I’m so glad to be able to have technology and use technology. I don’t want to get into that sort of romanticizing of the primitive and of, “You must do it the hard way.” Things are obviously made so much easier and some things should be made easier. But you have to be discerning. Sometimes I meet people who only know technology and have no analog experience [sigh]… I’ll just be at home keeping the home fires burning, and if anyone wants to remember how to write in cursive I’ll be here.

There are a lot of chefs that do use technology to extend their brand footprints beyond the kitchen. You haven’t used technology per se, but certainly your writing has helped you build an audience. How do you recommend someone hone their skills here, and how do you develop those skills in a way where you don’t sell out and you do stay true to yourself.

Is it required? Is it mandatory? I have been told my whole career that I have to have a social media presence or else you’re dead. And I’m here to tell you that that’s absolutely not true. I have a really voluptuous career without a social media presence. So, that’s my first question. Must you? Which is what I was asking in my essay. Am I not enough? Will no one come to my place of business if I am simply expert, thorough and excellent in my work? My drinks are well-made, the cocktails are shaken beautifully, the food is well-salted. The people who serve it to you are knowledgeable and friendly. Do I also have to then go and do all these other things?

And the second thing is that I think people can tell immediately when someone has studied the craft and when they haven’t. I put books down within the first five pages if I can tell an author has never studied writing. It’s the same thing with podcasts, photographs, anything really. You can just tell quality. Someone who has actually studied the skill that they’re engaging in. Quality and excellence in whatever you do will forever be recognized. So, get good.

But you really believe you don’t need all of that extra stuff?

Look, I am the last person on earth to be prescriptive about what you should do or what is needed. I hate that whole “Well, you must…” or “Well, you should…” I can only speak from my own experience and what’s happened for me. People will always be attracted to singular passion, expertise, and quality. I can’t imagine that will ever change.

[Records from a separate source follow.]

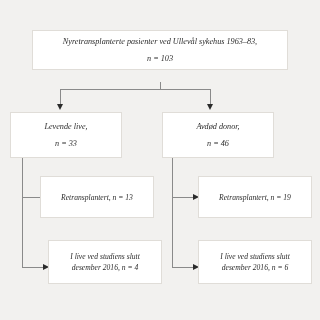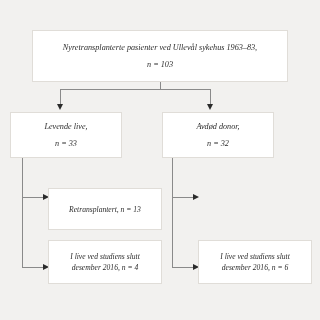"Nyretransplanterte pasienter ved Ullevål" #node-root { height: 52px -> 40px }
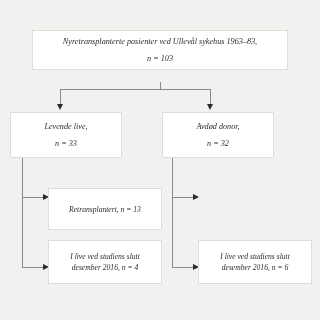"n = 32" span.line { text: 32 -> 46 }
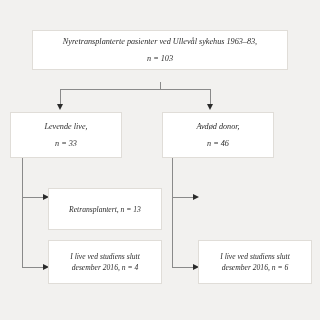"Retransplantert, n = 13" #node-retx-living { left: 48px -> 40px; margin-top: 12px -> none }
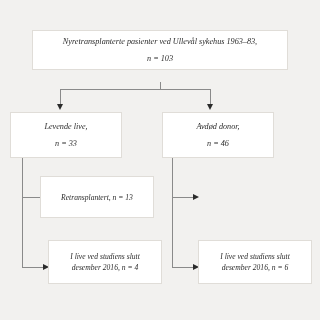"Retransplantert, n = 19" div.node { html: none -> <div> <span>Retransplantert, n = 19</span> </div> }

I couldn’t possibly agree with you more. Certainly in my own career, in my own life, the things that I’ve been most successful with and the things that I’ve pursued most enthusiastically are the things that are closest to me from a standpoint of passion and expertise. But, I want to sit on this point for one more beat. Because I think a lot of chefs and operators are struggling pretty mightily to articulate what they’re passionate about. That applies to some very good chefs and some very good operators. Sometimes it turns out that you’re really, really good at the food, but you’re not that good at connecting with people.

Right. I have observed this my whole career. To be a restaurant chef is a skill. To be a cook on a submarine is a skill. I am not sure what to say. I feel tremendous empathy for anyone who doesn’t know what they were born to be. That is not an admirable position to be in. To operate without a passion or a drive — that’s no fun. But, I also just will continue to argue for a well-lived, affordable, meaningful life for a day’s work. You don’t have to be the celebrity chef who’s also an activist. This is where I get into the politics again. I’m like, Can this guy or this gal simply have a good enough life and not have to be the cream that rises to the top? If all the cream rises to the top, what happens to the milk — and what is wrong with milk? Why can’t milk be remunerated properly, have health insurance, be able to buy a house, take a couple of vacations a year, put some kids through school. Why can’t we have a middle class? I don’t just mean that economically. Why can’t we just have a life?

You’re right. But that’s not how the industry has evolved. The standard is not to make a good living doing something you’re passionate about. The standard has become, over the last 10 or 20 years, to open a restaurant to open more restaurants. So I think what you’re saying, and maybe part of the answer, is that this is part of a recalibration.

I think across industries. Not only ours.